The eyelids had fully opened, revealing lichen green irises like the stained rose borders of the campus chapel doors. Why hadn't her parents baptized her? Then she would have been forgiven.
"We're going to hell for this," Sharon said. "We could at least tell someone she drowned so they'll give her the proper burial."
Daphne grimaced. "It's too late."
Sharon opened her mouth and closed it, staring at the ripples of water by the boat.
Chest deep, Piper grabbed Christina's ankle. "Don't freak out. The animals and the water will take care of my prints." He waded the body through the river to the massive trunk that had been split by lightning and sunk years ago, then lodged the corpse underwater.
Daphne lit a cigarette, gave it to Sharon and lit another for herself to smoke while she watched her brother wade to shore and back, anchoring the body with stones. Puffing while they waited, they exhaled rings that bloomed into halos that floated up to heaven. Daphne prayed there was no God.
When her brother finally came back, he splashed his sister and quoted Edgar Allan Poe: '"Resignedly beneath the sky / The melancholy waters lie.'" The boat rocked as he climbed in and, like a dog, shook off spray.

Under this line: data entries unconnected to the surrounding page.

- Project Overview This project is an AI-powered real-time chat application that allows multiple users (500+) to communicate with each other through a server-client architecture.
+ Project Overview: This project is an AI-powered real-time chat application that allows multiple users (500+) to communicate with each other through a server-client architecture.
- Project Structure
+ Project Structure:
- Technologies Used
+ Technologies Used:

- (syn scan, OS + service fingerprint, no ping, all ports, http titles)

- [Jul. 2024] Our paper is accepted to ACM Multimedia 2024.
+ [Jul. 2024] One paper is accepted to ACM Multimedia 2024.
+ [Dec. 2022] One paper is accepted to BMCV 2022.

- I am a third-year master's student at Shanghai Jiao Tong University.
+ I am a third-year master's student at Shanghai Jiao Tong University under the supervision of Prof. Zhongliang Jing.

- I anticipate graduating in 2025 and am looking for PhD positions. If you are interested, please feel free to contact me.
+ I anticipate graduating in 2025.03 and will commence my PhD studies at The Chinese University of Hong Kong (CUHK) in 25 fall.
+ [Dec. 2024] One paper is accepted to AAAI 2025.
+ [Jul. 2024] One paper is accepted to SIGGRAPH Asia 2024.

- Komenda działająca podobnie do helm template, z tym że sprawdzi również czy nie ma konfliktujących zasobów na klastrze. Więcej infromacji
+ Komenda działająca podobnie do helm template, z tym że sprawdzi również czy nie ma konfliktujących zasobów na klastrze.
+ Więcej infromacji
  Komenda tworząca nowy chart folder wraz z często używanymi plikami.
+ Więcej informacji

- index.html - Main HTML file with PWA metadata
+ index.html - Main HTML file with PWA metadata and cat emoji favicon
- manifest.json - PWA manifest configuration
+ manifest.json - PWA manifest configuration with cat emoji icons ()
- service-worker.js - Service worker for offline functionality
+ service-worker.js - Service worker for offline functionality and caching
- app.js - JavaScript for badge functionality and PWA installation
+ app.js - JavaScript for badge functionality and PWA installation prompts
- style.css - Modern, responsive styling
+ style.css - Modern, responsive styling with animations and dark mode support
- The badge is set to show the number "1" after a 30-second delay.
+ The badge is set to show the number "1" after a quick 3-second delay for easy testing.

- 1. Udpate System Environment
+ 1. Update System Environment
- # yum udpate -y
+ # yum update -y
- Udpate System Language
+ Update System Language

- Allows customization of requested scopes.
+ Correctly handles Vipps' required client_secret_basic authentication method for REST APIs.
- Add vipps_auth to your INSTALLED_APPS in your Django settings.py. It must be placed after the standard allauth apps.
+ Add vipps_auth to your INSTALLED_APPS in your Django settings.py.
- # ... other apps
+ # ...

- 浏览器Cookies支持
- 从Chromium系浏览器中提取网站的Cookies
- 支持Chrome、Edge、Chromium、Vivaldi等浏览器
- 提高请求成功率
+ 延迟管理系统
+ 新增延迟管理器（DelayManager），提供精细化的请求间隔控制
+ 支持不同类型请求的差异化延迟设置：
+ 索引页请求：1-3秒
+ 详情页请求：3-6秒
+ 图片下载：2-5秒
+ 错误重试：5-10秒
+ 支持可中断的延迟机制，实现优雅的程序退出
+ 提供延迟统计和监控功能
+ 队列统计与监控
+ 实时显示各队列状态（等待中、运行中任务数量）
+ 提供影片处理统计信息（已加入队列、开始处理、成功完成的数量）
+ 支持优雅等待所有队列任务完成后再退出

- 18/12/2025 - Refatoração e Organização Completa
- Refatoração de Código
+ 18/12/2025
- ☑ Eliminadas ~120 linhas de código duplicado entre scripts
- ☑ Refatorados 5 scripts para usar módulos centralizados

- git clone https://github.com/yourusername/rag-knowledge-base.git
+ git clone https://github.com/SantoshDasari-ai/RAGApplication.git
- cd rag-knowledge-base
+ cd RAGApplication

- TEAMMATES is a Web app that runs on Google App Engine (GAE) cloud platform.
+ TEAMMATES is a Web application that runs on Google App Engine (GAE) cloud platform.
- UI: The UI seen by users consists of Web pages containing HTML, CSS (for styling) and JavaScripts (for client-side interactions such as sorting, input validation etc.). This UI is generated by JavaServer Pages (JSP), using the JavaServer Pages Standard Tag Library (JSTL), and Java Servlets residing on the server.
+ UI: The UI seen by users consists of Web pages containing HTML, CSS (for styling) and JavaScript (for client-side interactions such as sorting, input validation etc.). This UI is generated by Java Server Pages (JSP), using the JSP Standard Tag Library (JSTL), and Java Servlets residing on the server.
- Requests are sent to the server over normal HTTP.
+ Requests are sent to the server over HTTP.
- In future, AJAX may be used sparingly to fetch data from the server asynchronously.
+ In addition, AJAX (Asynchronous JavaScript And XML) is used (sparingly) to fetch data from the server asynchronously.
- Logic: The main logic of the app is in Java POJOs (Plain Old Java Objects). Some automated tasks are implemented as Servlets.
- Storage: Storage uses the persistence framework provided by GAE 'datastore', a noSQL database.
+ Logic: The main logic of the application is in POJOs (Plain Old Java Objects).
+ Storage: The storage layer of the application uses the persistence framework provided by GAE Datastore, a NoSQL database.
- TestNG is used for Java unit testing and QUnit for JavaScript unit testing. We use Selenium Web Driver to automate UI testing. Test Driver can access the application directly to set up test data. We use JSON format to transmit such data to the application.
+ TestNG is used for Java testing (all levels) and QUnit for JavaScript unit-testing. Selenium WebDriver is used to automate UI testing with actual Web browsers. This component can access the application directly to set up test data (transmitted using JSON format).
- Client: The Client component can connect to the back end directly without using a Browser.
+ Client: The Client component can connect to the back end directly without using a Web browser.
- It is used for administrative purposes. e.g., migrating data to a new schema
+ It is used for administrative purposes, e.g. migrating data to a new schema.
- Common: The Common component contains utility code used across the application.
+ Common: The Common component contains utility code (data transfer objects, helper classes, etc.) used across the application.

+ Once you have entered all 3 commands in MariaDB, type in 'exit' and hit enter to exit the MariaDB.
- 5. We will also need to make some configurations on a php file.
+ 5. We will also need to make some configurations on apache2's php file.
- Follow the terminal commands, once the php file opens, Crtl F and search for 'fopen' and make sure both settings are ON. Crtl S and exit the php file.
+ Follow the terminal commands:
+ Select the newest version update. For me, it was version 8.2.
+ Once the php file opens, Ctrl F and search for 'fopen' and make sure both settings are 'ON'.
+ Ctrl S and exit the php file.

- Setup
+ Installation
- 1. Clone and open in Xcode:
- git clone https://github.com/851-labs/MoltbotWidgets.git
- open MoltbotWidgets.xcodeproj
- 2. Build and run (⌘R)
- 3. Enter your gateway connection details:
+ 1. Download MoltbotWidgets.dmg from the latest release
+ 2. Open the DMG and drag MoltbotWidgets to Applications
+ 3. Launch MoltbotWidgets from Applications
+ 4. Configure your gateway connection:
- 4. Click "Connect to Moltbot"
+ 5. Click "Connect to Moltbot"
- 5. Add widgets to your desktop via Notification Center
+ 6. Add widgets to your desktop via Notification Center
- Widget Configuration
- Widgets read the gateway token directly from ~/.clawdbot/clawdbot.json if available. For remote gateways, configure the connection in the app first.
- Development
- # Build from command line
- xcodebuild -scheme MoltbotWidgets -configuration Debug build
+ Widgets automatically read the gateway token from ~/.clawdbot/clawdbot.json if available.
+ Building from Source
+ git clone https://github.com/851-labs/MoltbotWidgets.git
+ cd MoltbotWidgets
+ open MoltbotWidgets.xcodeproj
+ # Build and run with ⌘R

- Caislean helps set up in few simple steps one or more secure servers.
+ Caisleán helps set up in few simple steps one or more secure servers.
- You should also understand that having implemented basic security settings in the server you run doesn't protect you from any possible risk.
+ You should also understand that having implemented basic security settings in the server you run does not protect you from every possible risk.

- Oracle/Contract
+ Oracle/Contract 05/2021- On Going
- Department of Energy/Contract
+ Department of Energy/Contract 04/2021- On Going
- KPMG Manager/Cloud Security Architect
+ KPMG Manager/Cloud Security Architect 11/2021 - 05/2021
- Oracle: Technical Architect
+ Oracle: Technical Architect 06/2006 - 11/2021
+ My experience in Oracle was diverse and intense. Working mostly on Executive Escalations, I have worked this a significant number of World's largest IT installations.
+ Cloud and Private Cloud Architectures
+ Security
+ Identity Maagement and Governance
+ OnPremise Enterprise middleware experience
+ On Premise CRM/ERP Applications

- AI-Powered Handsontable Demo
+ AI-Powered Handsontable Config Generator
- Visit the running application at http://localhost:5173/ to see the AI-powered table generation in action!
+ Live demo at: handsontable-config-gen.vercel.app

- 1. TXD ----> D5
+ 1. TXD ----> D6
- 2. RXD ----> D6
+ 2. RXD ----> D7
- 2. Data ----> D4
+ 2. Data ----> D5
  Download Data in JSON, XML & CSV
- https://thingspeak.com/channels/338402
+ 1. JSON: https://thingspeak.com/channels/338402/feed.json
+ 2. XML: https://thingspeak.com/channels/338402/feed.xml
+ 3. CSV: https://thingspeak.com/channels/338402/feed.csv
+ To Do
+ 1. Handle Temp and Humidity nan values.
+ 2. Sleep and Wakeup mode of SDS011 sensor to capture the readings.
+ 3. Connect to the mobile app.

"Watch it!" Sharon flicked her cigarette at his arm and watched it bounce off his bicep to the river.
Piper scooped fistfuls of water and splashed her in the face.
"Asshole." Sharon wiped her cheeks with her shirt hem. "It's getting light, you guys. I have to be back before my mom wakes up. What time is it?"
"'Had we but world enough, and time.'" Piper looked at his diving watch. '"This coyness, Lady, were no crime.' Andrew Marvell."
Daphne rolled her eyes. Her head throbbed and burned. "It's almost five. Row the boat to Sharon's house, Piper. We'll walk back after we drop her off."
A few days later, the girls were standing catty-corner in the buffet line when they heard a teacher telling the chef that a body had risen in the river. The girls locked eyes.
Sharon whispered, "Let's go to the Sunken Garden."
"Good plan," Daphne whispered and put a cupcake on her tray. "No one goes there, and if anyone comes, we'll see them on the steps." She eyed Sharon's loose-fitting clothes and put a cupcake on Sharon's tray. "You're losing weight, you know. Your face looks drawn."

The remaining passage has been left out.